- [Available data]:
◆ ◆ ◆ ◆

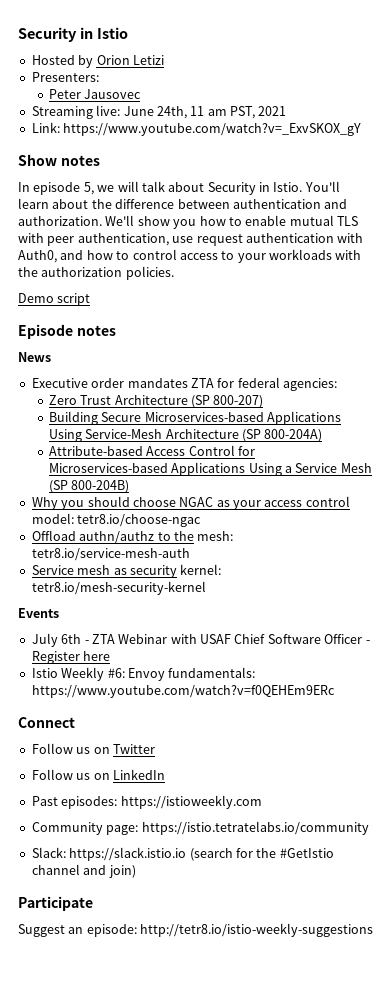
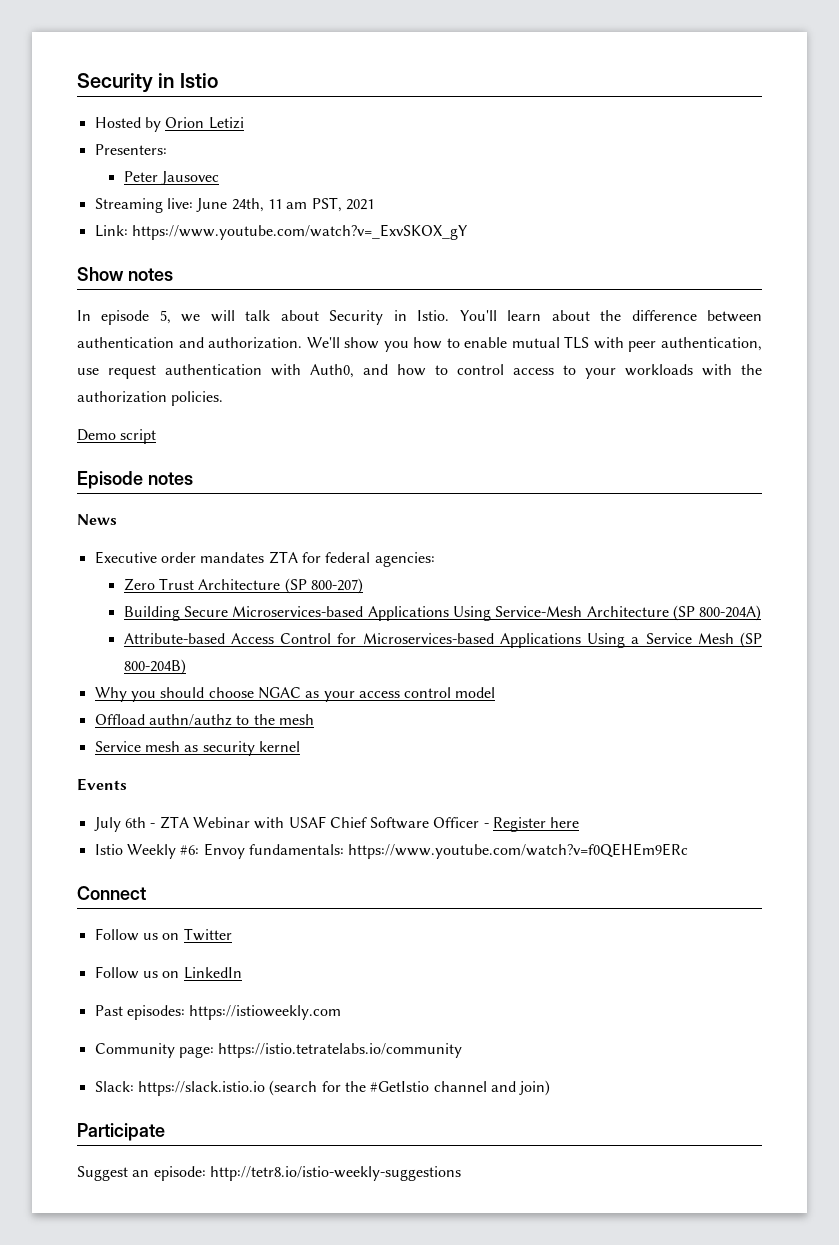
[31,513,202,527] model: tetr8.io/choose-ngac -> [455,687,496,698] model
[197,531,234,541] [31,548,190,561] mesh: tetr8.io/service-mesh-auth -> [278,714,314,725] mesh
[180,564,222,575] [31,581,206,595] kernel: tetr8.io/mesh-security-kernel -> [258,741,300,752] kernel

◆ ◆ ◆ ◆

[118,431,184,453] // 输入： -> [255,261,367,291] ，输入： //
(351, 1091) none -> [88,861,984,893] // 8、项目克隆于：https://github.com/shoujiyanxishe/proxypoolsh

◆ ◆ ◆ ◆

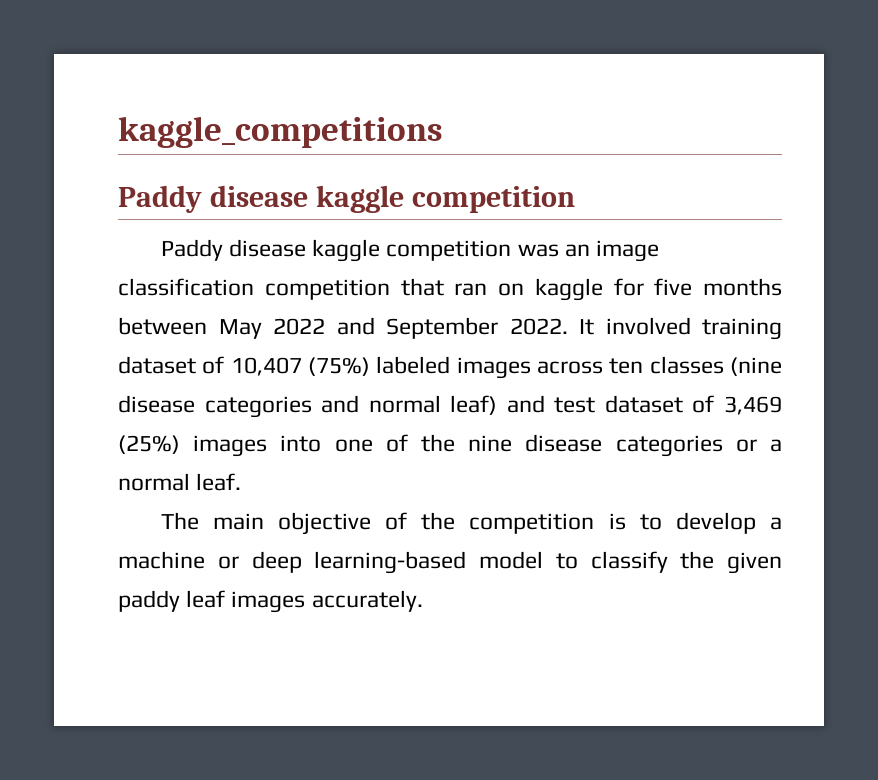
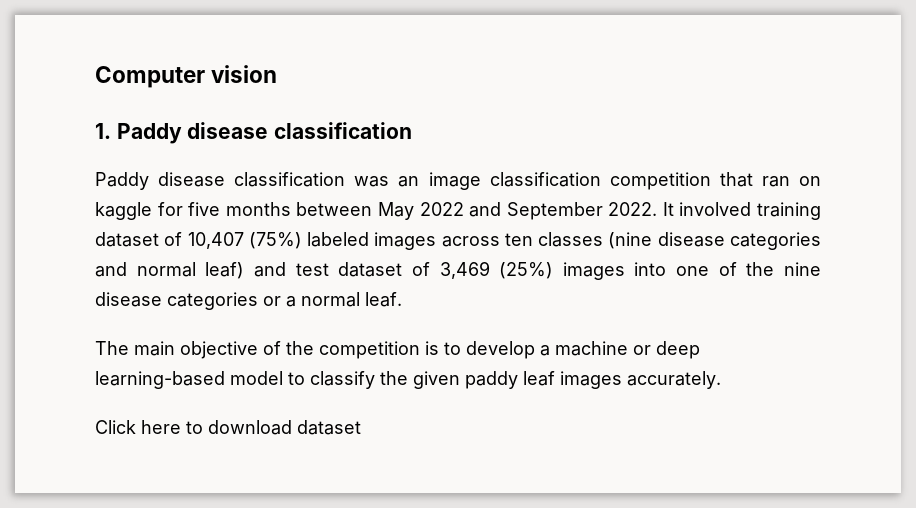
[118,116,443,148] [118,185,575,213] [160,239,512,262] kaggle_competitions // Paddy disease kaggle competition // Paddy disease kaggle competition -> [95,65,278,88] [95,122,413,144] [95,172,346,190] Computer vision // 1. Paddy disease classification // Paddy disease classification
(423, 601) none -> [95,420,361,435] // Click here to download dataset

◆ ◆ ◆ ◆

- [Problem to solve]:
Beginning with the line that has "[31,513,202,527] model: tetr8.io/choose-ngac" and ending with the line that has "-> [258,741,300,752] kernel", set down the lines above exactly and include no others.

- [Result of this exercise]:
[31,513,202,527] model: tetr8.io/choose-ngac -> [455,687,496,698] model
[197,531,234,541] [31,548,190,561] mesh: tetr8.io/service-mesh-auth -> [278,714,314,725] mesh
[180,564,222,575] [31,581,206,595] kernel: tetr8.io/mesh-security-kernel -> [258,741,300,752] kernel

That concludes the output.